WHAT THE EXERCISE ASKS -
Using the listing below, print the line containing "background: #bef264 ->", the line containing "html: <tr> <th>구", and each line between them, exactly and nothing else. Pictures stay out of the print.

PROVIDED INFORMATION -
•••
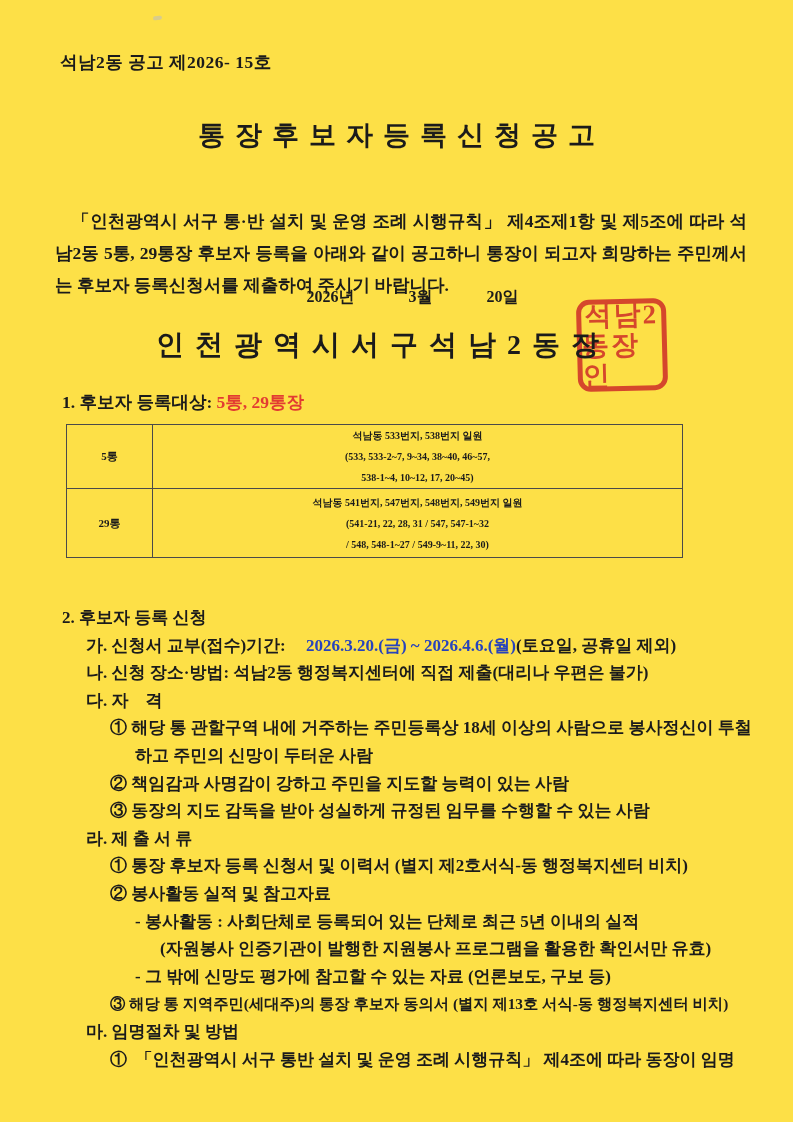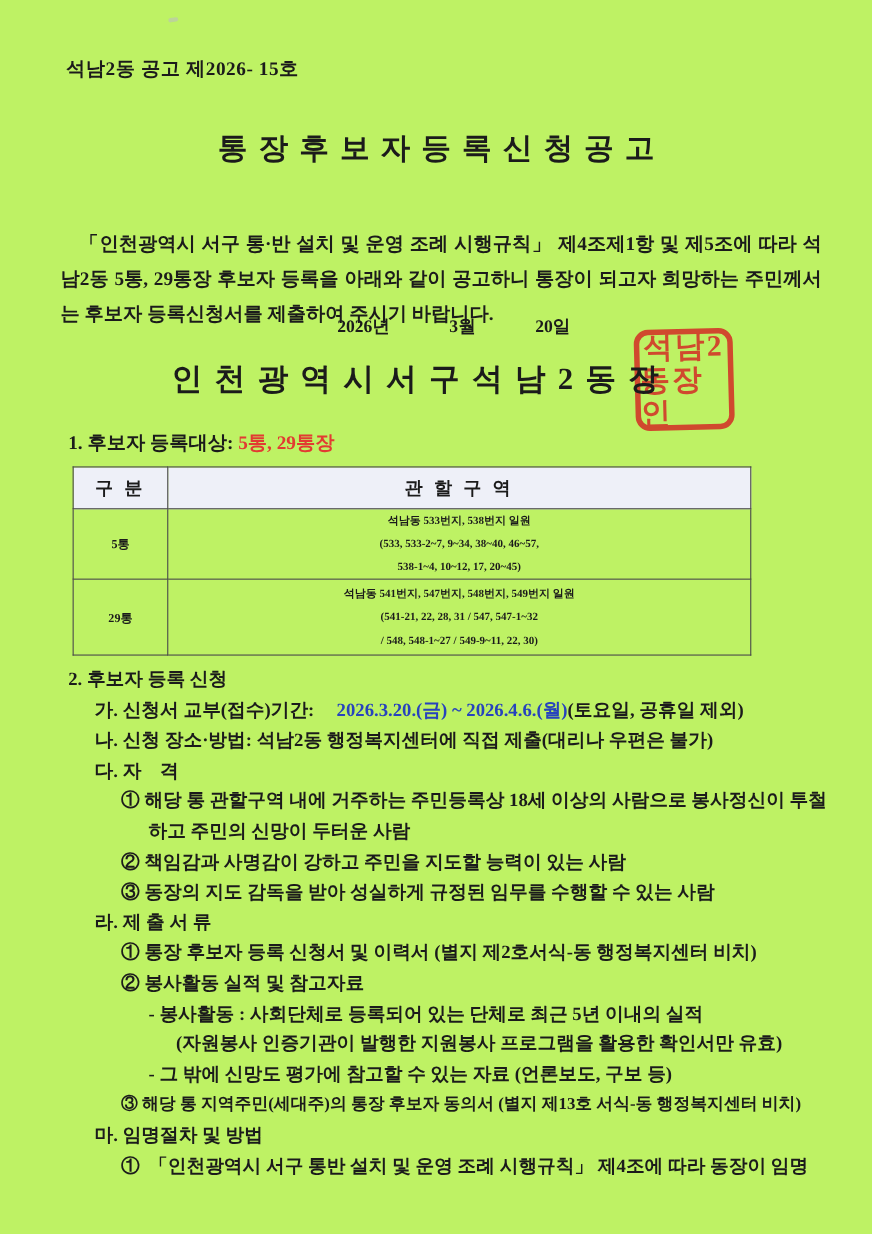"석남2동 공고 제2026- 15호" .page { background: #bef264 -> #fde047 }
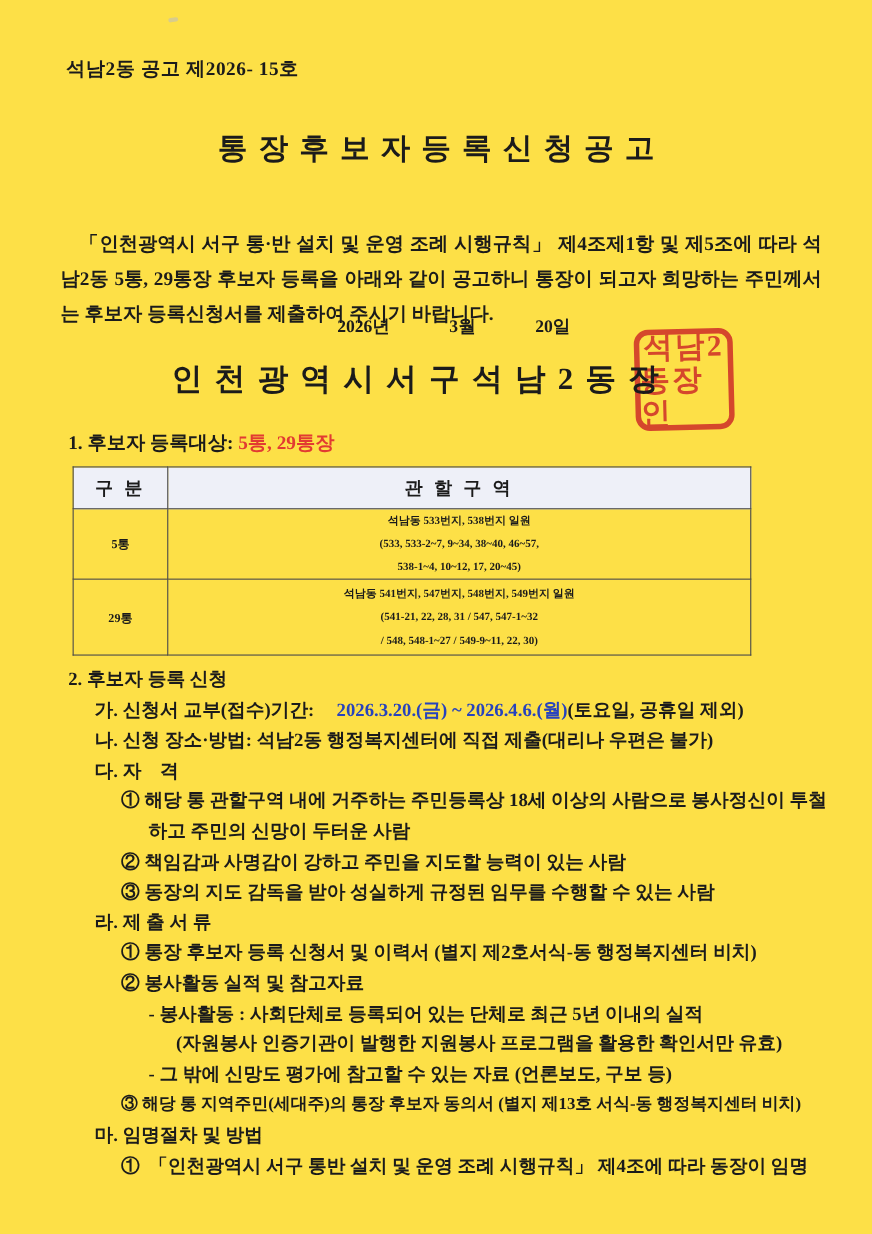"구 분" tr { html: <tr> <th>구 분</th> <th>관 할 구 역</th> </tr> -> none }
•••
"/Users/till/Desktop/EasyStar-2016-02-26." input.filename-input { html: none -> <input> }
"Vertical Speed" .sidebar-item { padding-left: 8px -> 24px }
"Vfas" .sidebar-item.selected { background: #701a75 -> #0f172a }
•••
REPLY TO THE EXERCISE -
"석남2동 공고 제2026- 15호" .page { background: #bef264 -> #fde047 }
"구 분" tr { html: <tr> <th>구 분</th> <th>관 할 구 역</th> </tr> -> none }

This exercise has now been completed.